In her article ‘Teacherbot inerventions in automatedteaching’ Sian Bayne describes the trap in which many educators find themselves today: The manufacturers of educational technologies, however, always speak only of the learners, never of the teachers, so that the latter feel excluded from the dialogue. Transhumanism also proposes to improve education through technology and to compensate for human fallibility, so to speak. In the scientific and educational discourse the ‘language of learning’ (459) excludes the teacher, their activity (teaching) is eliminated. ‘Here’, so Bayne, the ‘teacher is reduced to the status of a resource. (p. 459)

Through this insult, many teachers are techno-critical and refuse to accept technology in the classroom because they are not perceived as experts in their own art. Others try to adopt technology and introduce it into their teaching. From a humanistic and anthropocentric attitude they try to use technology for their own purposes, but often design processes by just extending their toolbox and not really altering the way they teach. (p. 458) Materials are digitalised, but even in their digitality they remain mere materials. But the true potential of technology is dynamic: interactivity and dialogue have made it possible to go much further and to use technology as a separate actor. Bayne and her colleagues have tried to do this with the Teacherbot.

 

Posthumanism in a sense says goodbye to anthropocentrism and puts man on the same level as other phenomena in nature. What about technology? Is technology as well a phenomena besides humans? Bayne suggests designing a ‘posthumanist ‘gathering” (457) where humans and technology will build together a new and different educational environment, where technology will not replace the teacher nor indoctrinate knowledge to the students.

 

Thus, Sian Bayne proposes an

‘assemblage of the human and non-human, an ‘entanglement’ in which the purpose of education becomes not one of ‘learning’ but one of a creative ‘gathering’, in which the human subject ‘ cannot be seen as separate from the objects of knowledge with which it is concerned.’ (p. 456)

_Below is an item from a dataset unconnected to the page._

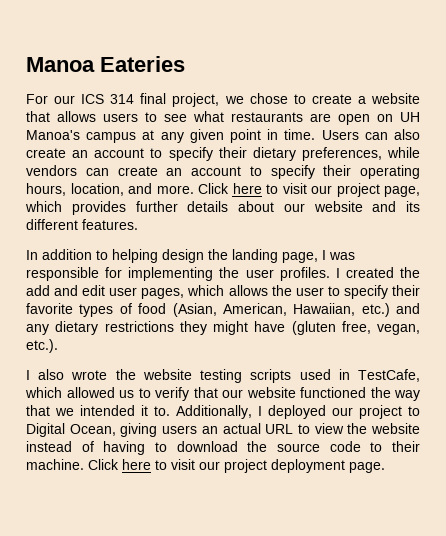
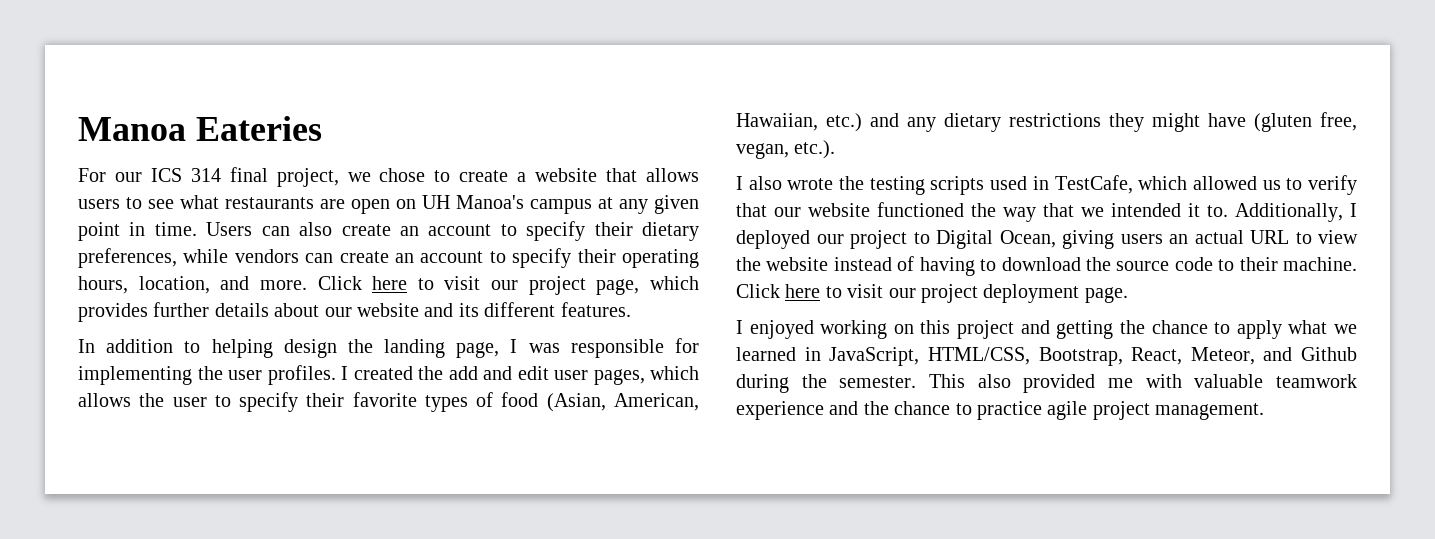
[142,369,192,380] website -> (865, 183) none
(385, 467) none -> [736,320,1357,339] [736,347,1357,366] [736,374,1357,393] [736,401,1265,420] // I enjoyed working on this project and getting the chance to apply what we learned in JavaScript, HTML/CSS, Bootstrap, React, Meteor, and Github during the semester. This also provided me with valuable teamwork experience and the chance to practice agile project management.

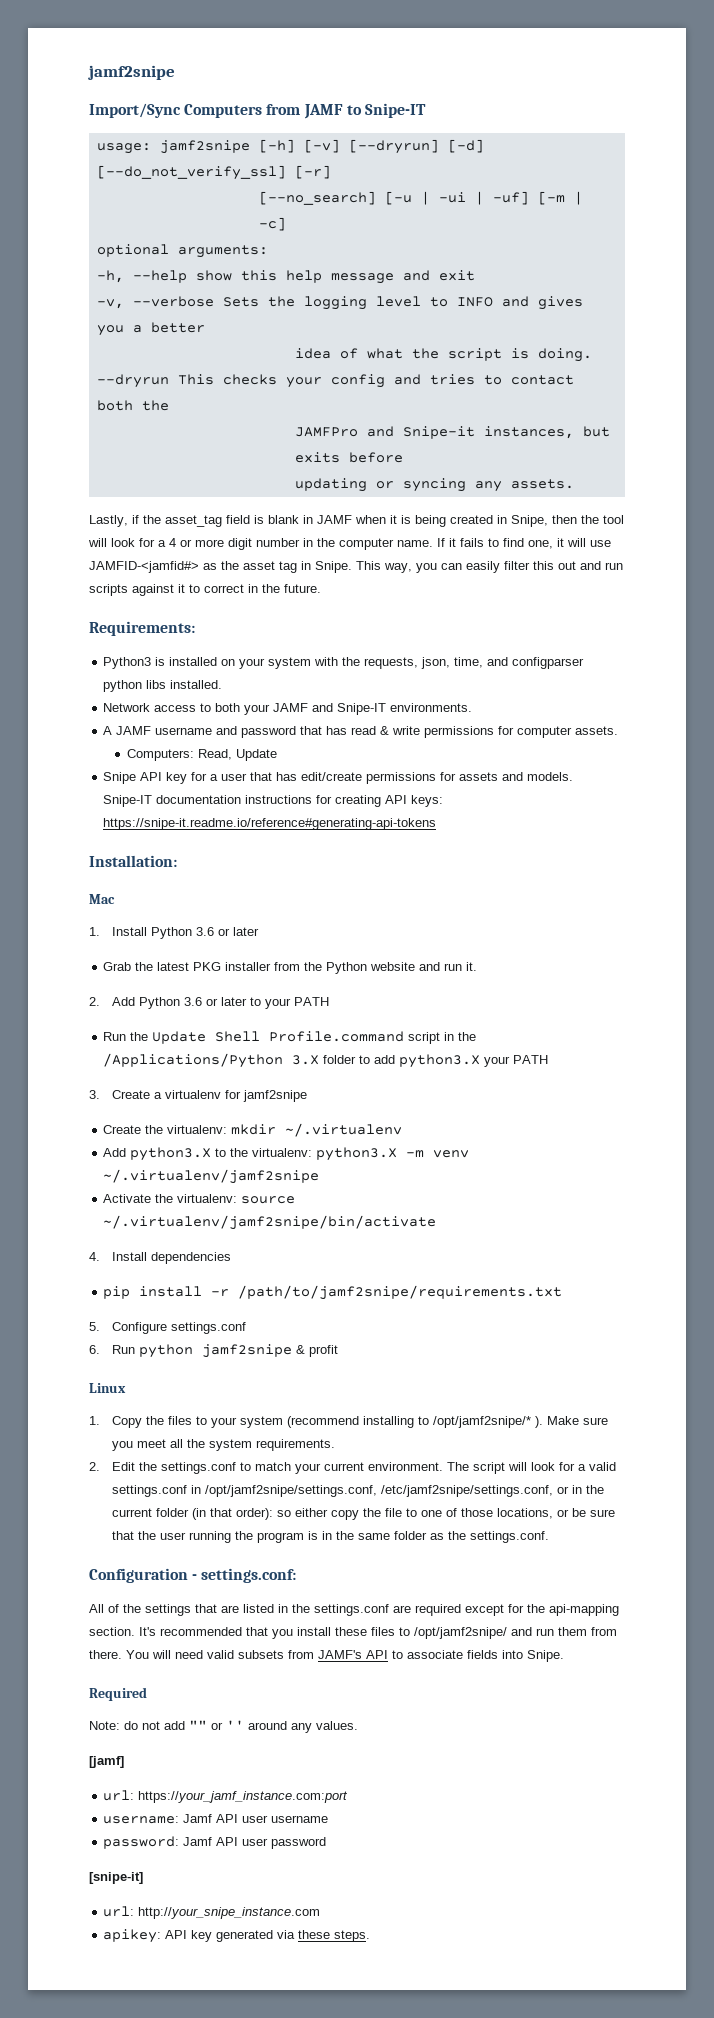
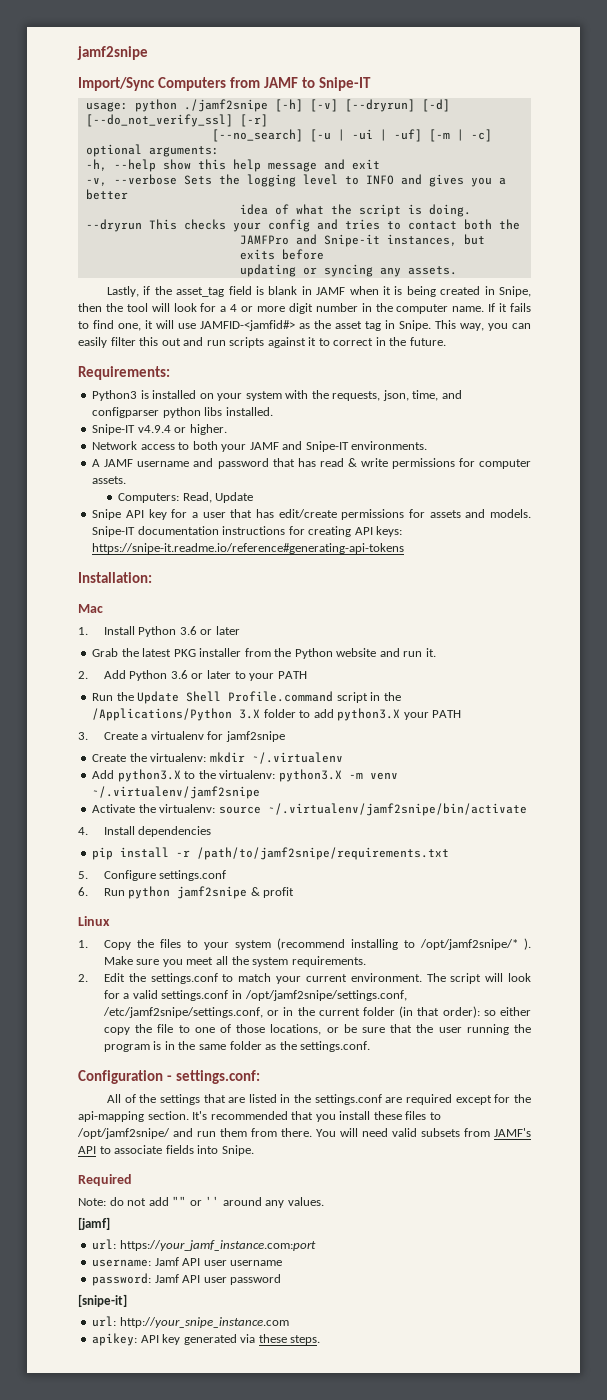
[159,140,250,154] jamf2snipe -> [134,99,268,112] python ./jamf2snipe
(223, 684) none -> [92,424,227,435] // Snipe-IT v4.9.4 or higher.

She suggests to explore how human and non-human teachers might work together in a teaching ‘assemblage’ which refuses ontological hierarchy in the interest of productive ‘play’ (p. 460)

 

In this sense technology would not ‘enhance’ ‘learning’ but in assemblage of human and non-human actors something ‘other’ emerges, a playful environment perhaps. I understand that in this concept of the assemblage teachers take advantage of the potential of technology and perceive it as an actor of its own in the educational space. In this respect, the teacher must be able to bear the fact that he or she cannot completely control all processes, but must allow the result to be unpredictable.

With the example of teacherbot there is some kind of unpredictable acting on two sides: On the one hand the teacher who assembles students and teacherbot (and him/herself) cannot predict the students’ reactions to ‘botty’ and she cannot know what botty will reply exactly. But the teacher controls botty’s brain, namely the content botty will use to output her responses. From this point of view the teacher ‘knows’ that botty will utter English phrases fed with the scientific articles they put into the database. In this sense the teacher controls some experimental aspects of the ‘assemblage of code, algorithm and teacher-student agency’ (p. 461).
Perhaps this is the creative play she mentioned above. Maybe this is one new cultural potential of computation and digital data in education? Maybe we do have to be ready to experiment with the human, or question the human more? Maybe the ‘sociomaterial enactment’ would be to control the machine and feed it our knowledge in order to experience surprising and inspiring outputs, a reasonable human would not be able to do? With a deep learning approach the algorithm should be able to refine the outputs over time.